What this task involves:
Report each line of the records below that holds the word "none".

Data records:

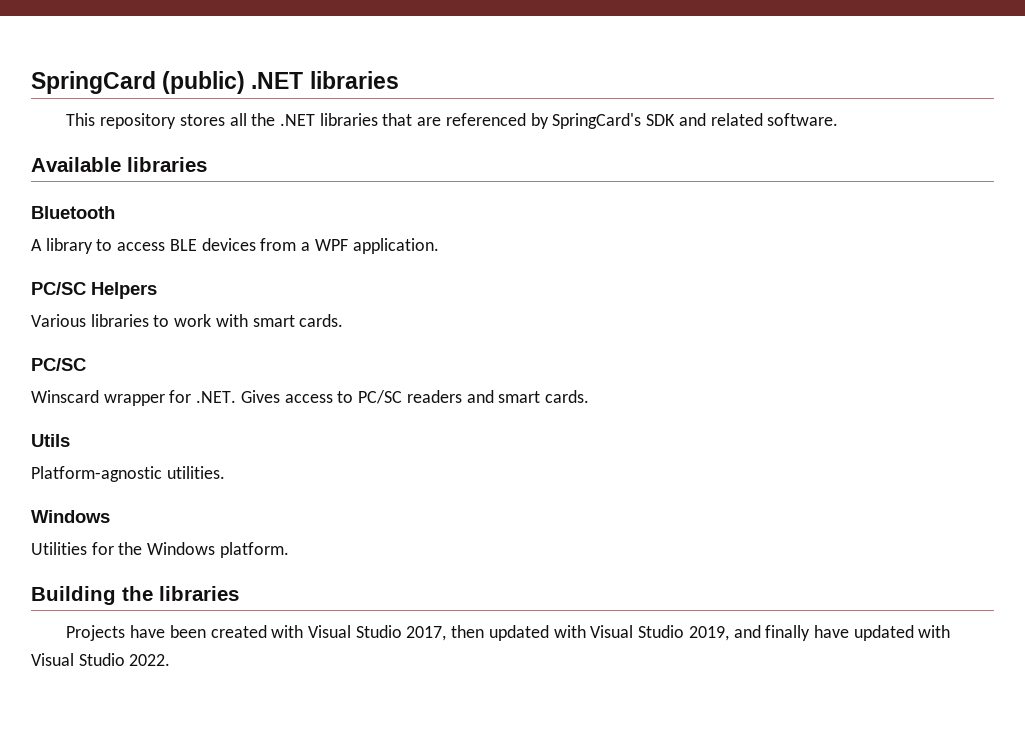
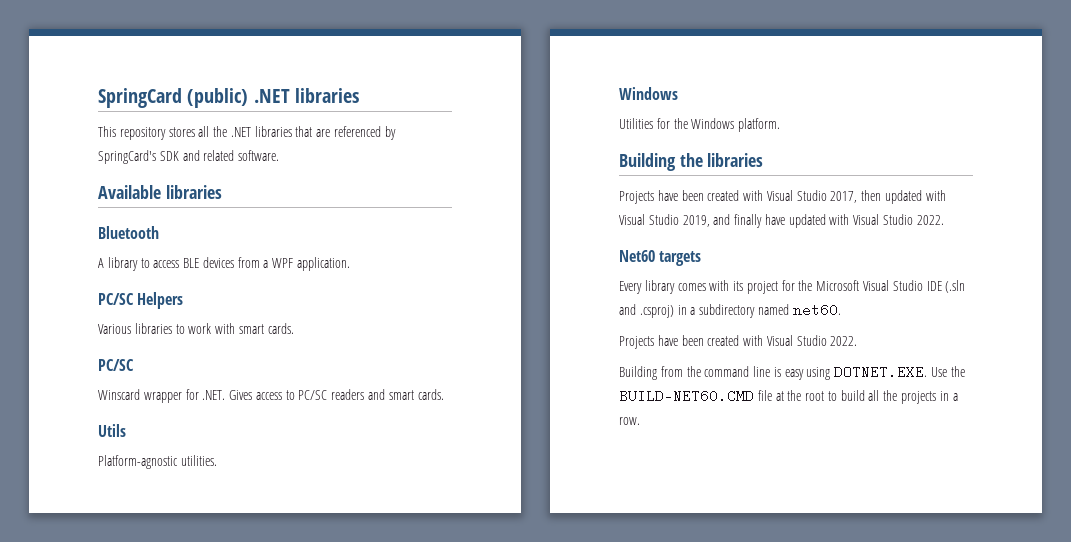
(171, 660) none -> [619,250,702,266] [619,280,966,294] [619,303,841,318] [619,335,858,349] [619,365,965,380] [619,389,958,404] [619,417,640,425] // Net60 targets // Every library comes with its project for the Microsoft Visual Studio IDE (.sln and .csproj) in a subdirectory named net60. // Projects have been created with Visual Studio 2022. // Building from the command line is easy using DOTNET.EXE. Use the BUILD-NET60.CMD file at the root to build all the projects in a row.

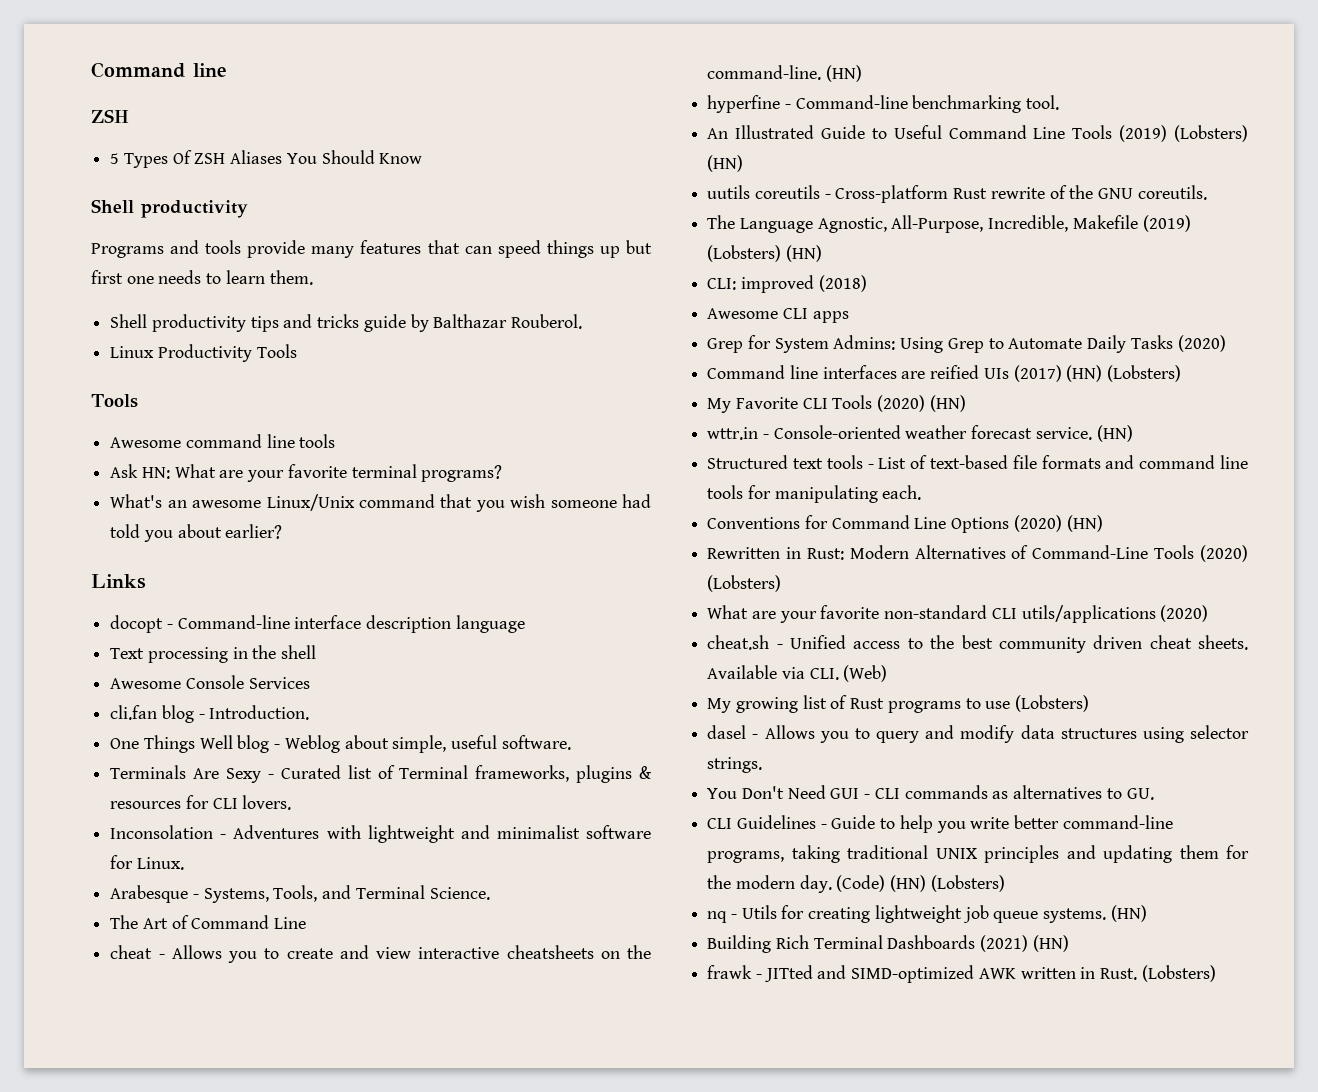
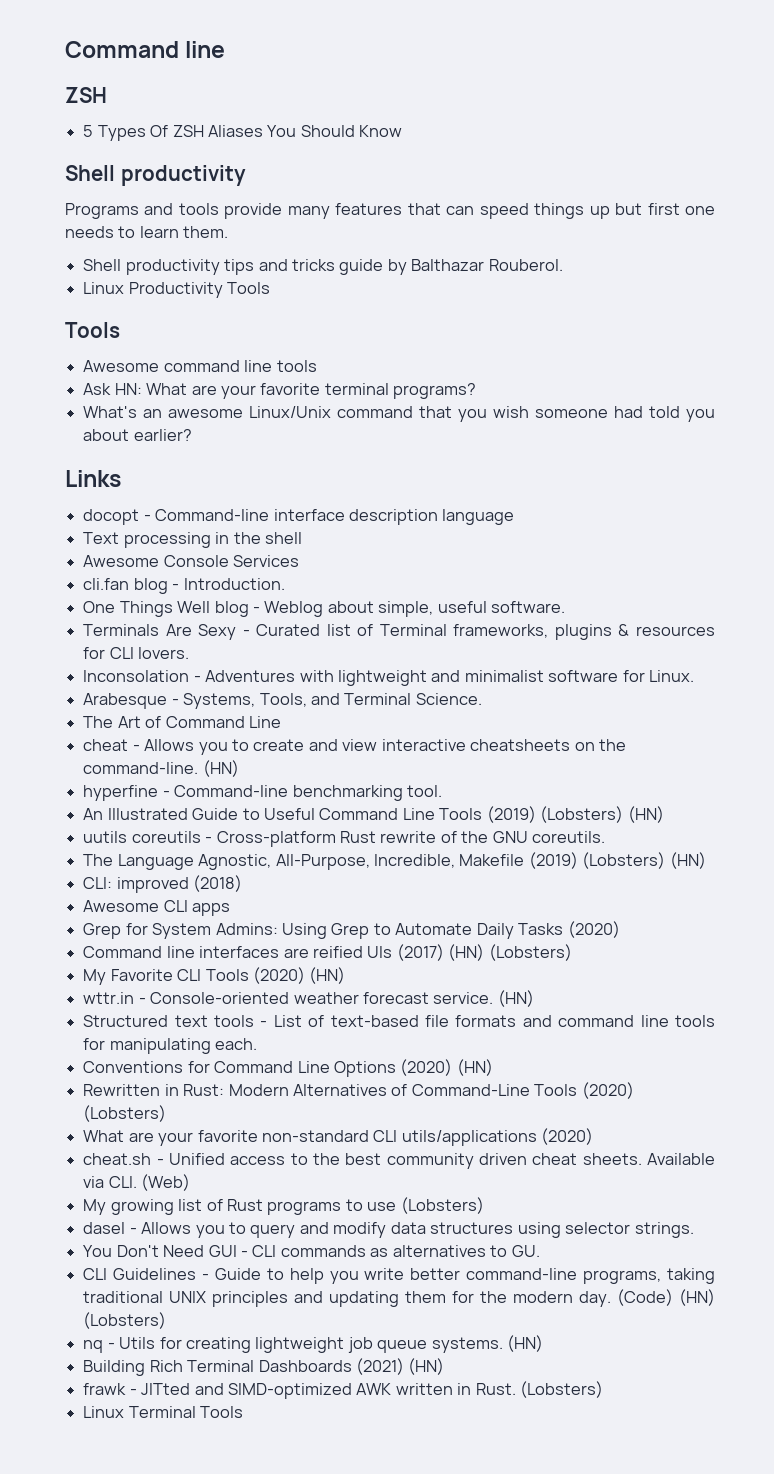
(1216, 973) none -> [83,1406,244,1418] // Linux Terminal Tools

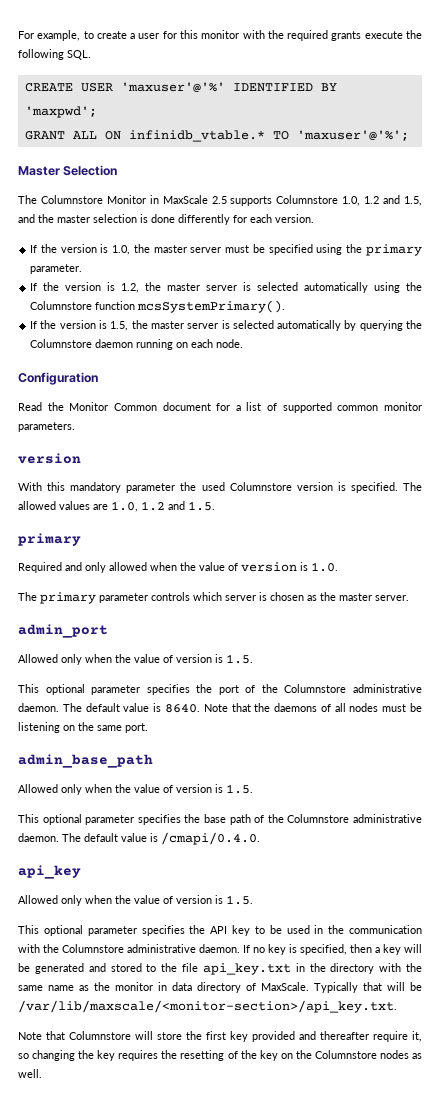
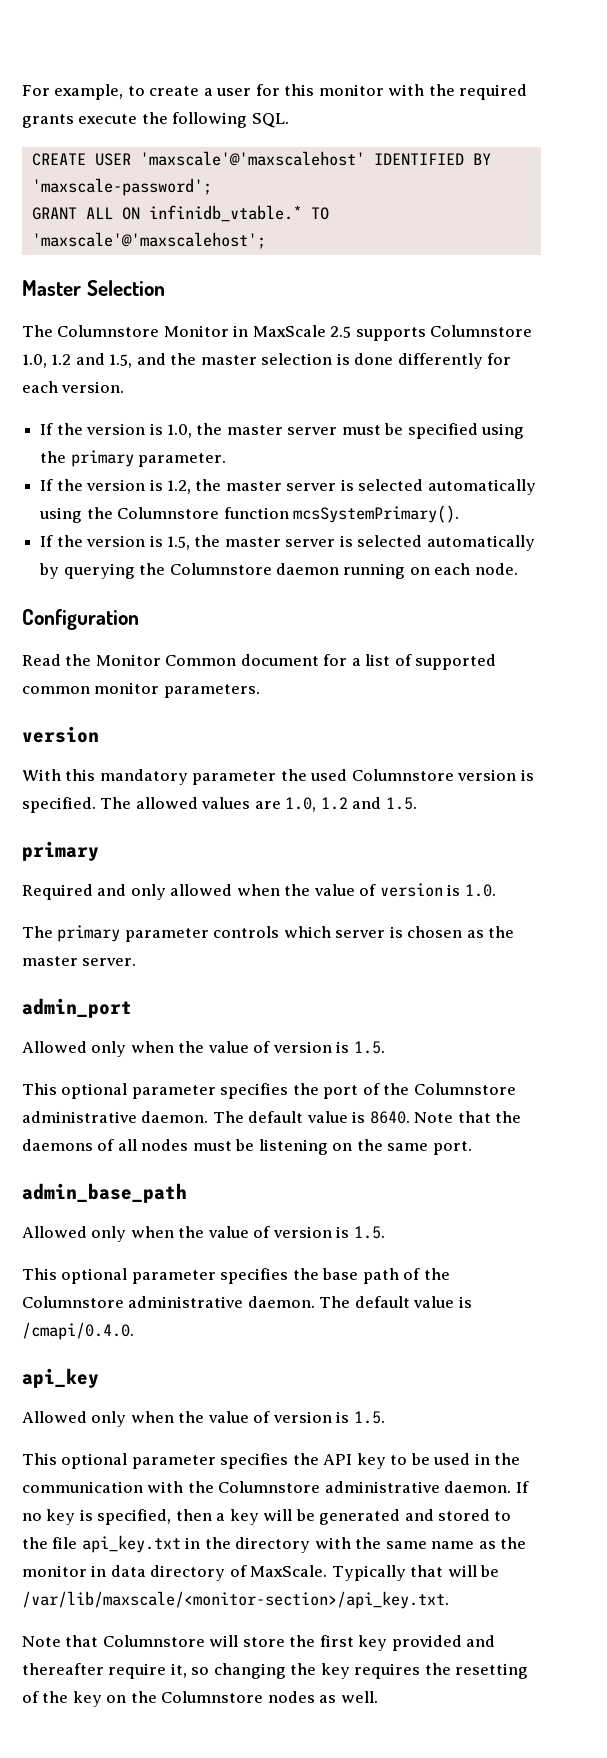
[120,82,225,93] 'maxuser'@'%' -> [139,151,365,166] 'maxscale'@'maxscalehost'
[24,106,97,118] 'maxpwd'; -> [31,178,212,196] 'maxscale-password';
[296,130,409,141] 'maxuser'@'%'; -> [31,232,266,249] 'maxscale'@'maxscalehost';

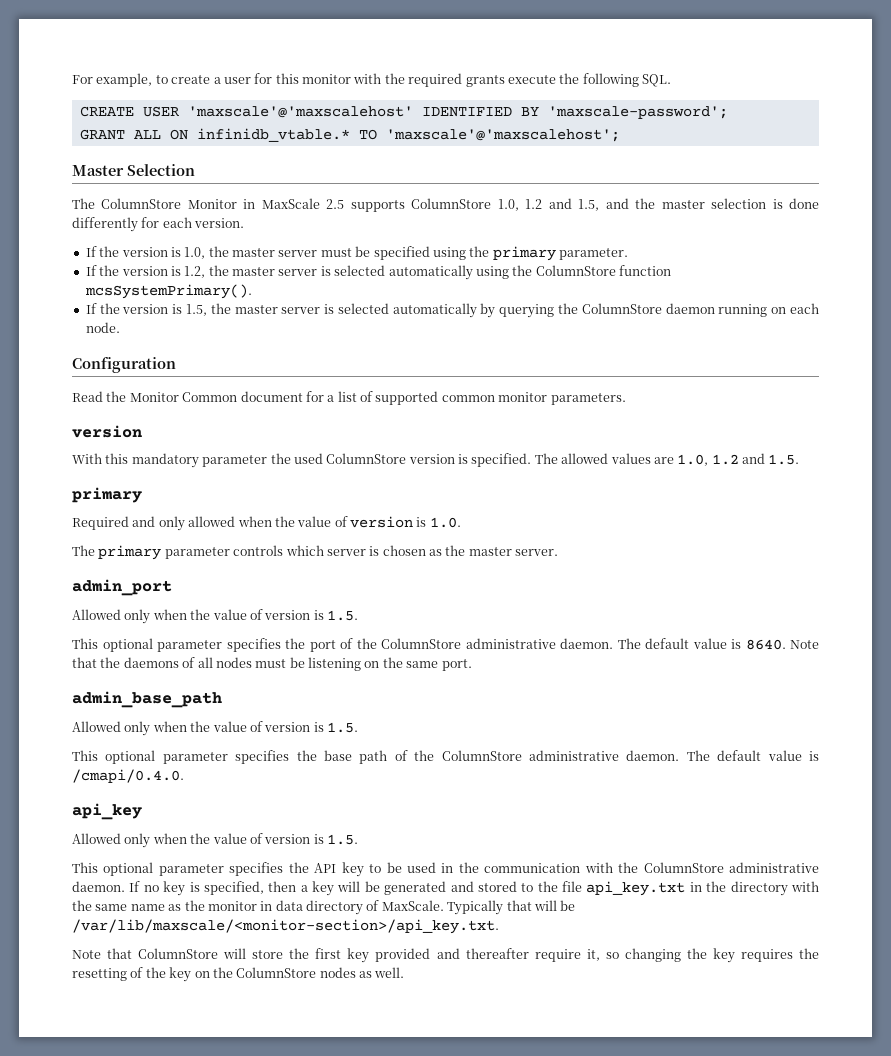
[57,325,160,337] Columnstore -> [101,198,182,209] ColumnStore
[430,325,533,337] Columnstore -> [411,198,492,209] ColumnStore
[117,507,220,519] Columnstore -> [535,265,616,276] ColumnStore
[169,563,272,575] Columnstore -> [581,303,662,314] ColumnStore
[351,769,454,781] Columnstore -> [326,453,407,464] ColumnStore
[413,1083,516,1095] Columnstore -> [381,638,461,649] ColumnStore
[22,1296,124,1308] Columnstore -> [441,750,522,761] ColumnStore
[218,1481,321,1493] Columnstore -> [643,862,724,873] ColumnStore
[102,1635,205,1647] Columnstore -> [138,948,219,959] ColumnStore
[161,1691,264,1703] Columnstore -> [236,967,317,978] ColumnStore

Exercise result:
(171, 660) none -> [619,250,702,266] [619,280,966,294] [619,303,841,318] [619,335,858,349] [619,365,965,380] [619,389,958,404] [619,417,640,425] // Net60 targets // Every library comes with its project for the Microsoft Visual Studio IDE (.sln and .csproj) in a subdirectory named net60. // Projects have been created with Visual Studio 2022. // Building from the command line is easy using DOTNET.EXE. Use the BUILD-NET60.CMD file at the root to build all the projects in a row.
(1216, 973) none -> [83,1406,244,1418] // Linux Terminal Tools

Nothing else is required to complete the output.